───── Data supplied

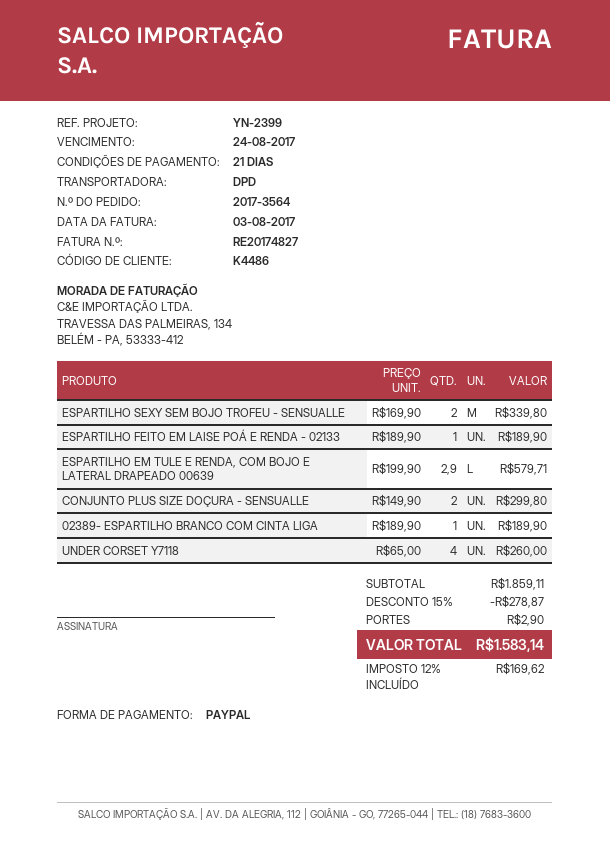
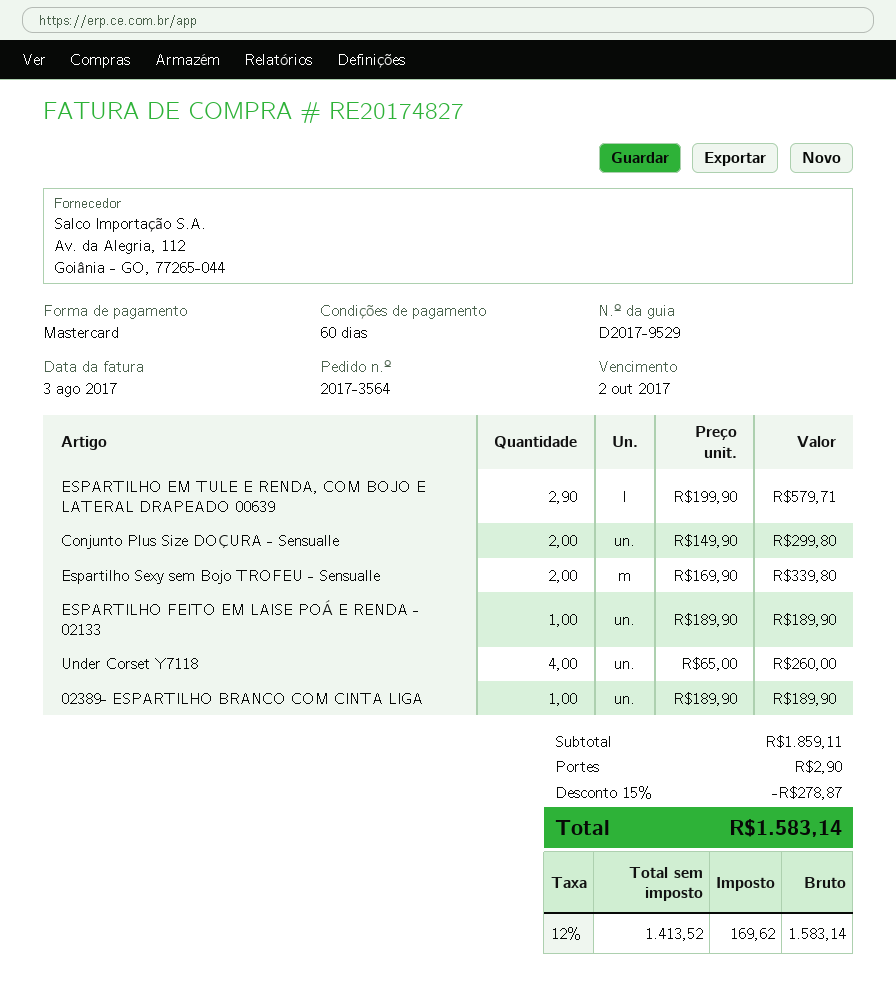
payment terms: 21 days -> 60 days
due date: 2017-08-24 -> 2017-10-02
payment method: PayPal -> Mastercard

──────────
───── Data supplied

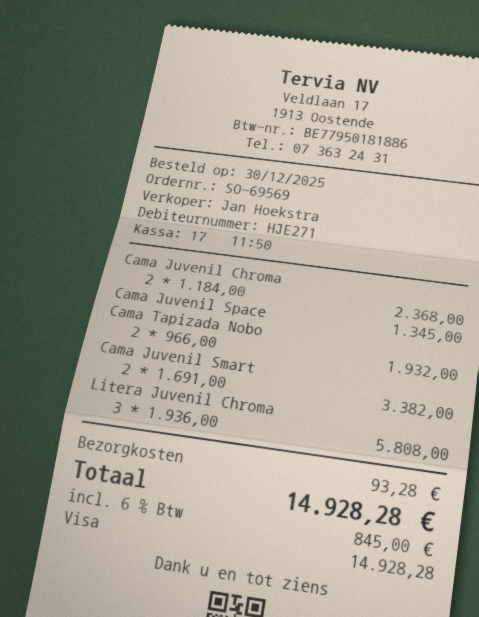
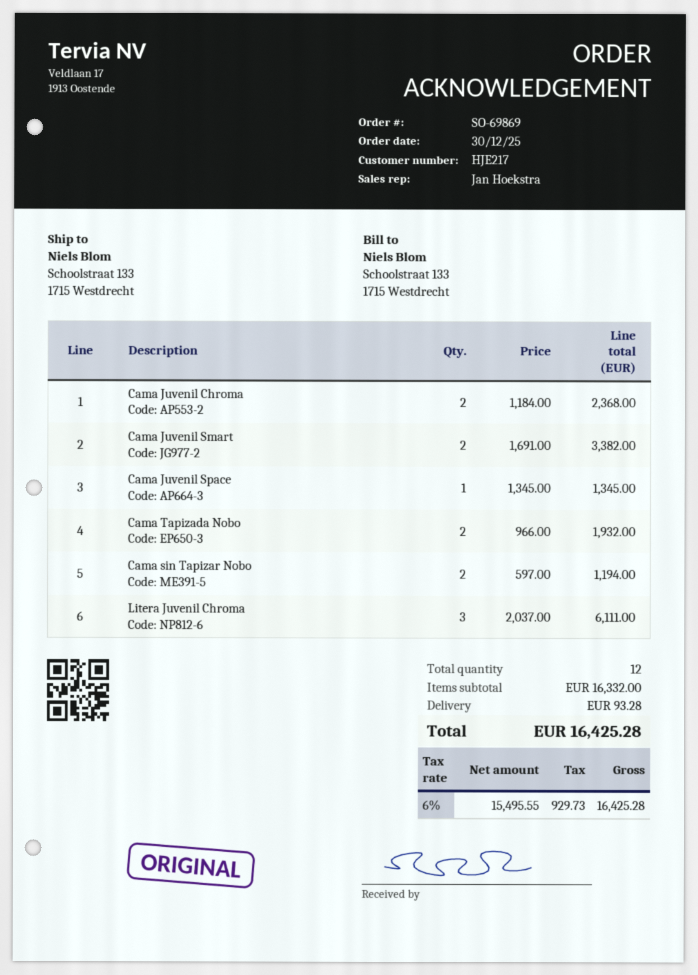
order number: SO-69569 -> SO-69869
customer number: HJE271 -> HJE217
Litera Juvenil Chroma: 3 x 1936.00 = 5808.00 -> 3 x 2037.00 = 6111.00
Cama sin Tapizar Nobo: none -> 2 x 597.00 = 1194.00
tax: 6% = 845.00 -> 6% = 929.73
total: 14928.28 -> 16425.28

──────────
───── Data supplied

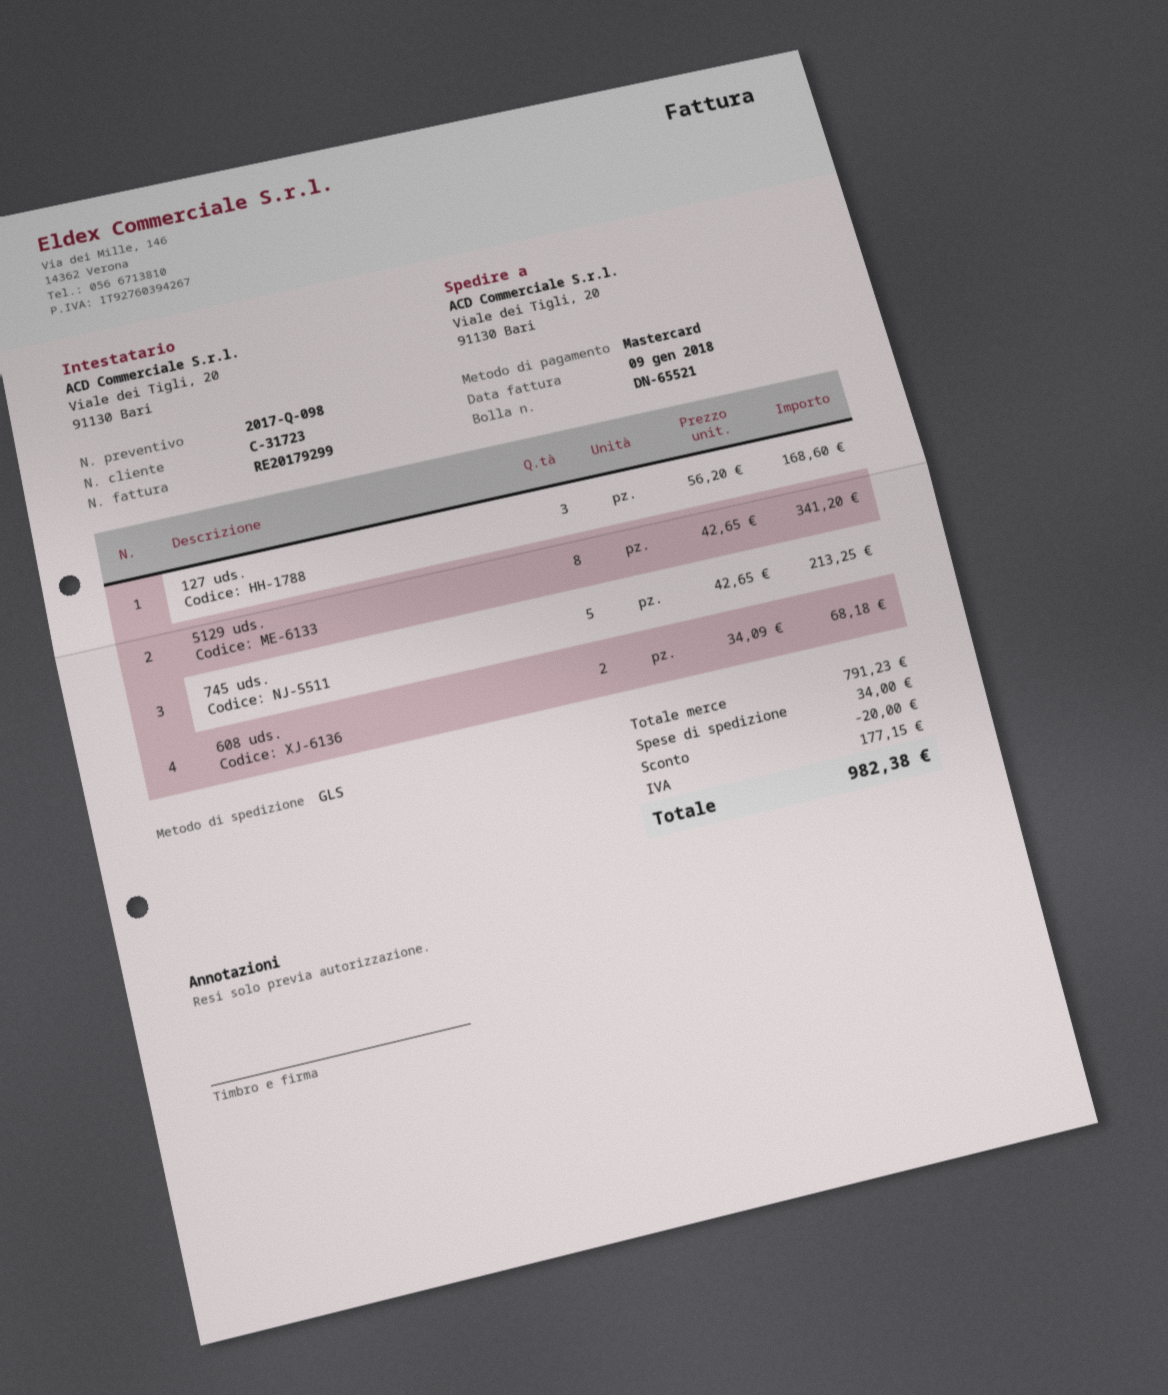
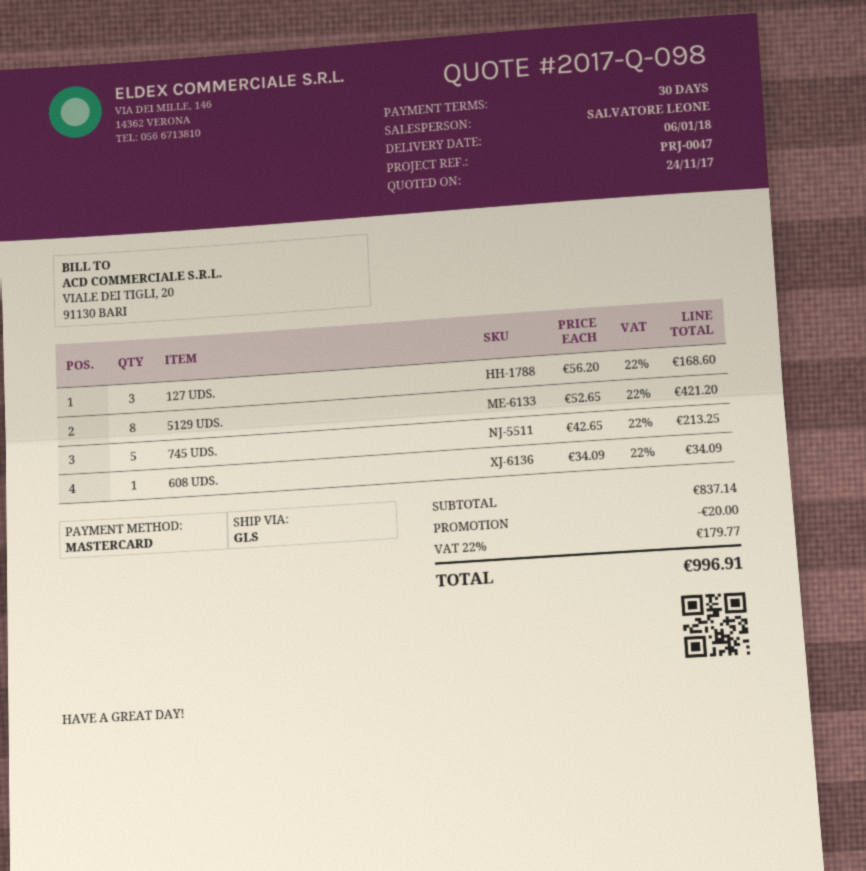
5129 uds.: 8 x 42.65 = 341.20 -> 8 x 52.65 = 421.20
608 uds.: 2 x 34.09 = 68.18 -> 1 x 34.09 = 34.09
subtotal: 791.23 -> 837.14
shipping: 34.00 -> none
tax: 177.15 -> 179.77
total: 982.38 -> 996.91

──────────

## Task brief
After locating the line with "Litera Juvenil Chroma: 3" in the material above, return it and each line after it exactly, ending at the line with "total: 14928.28 -> 16425.28".

## Exercise result
Litera Juvenil Chroma: 3 x 1936.00 = 5808.00 -> 3 x 2037.00 = 6111.00
Cama sin Tapizar Nobo: none -> 2 x 597.00 = 1194.00
tax: 6% = 845.00 -> 6% = 929.73
total: 14928.28 -> 16425.28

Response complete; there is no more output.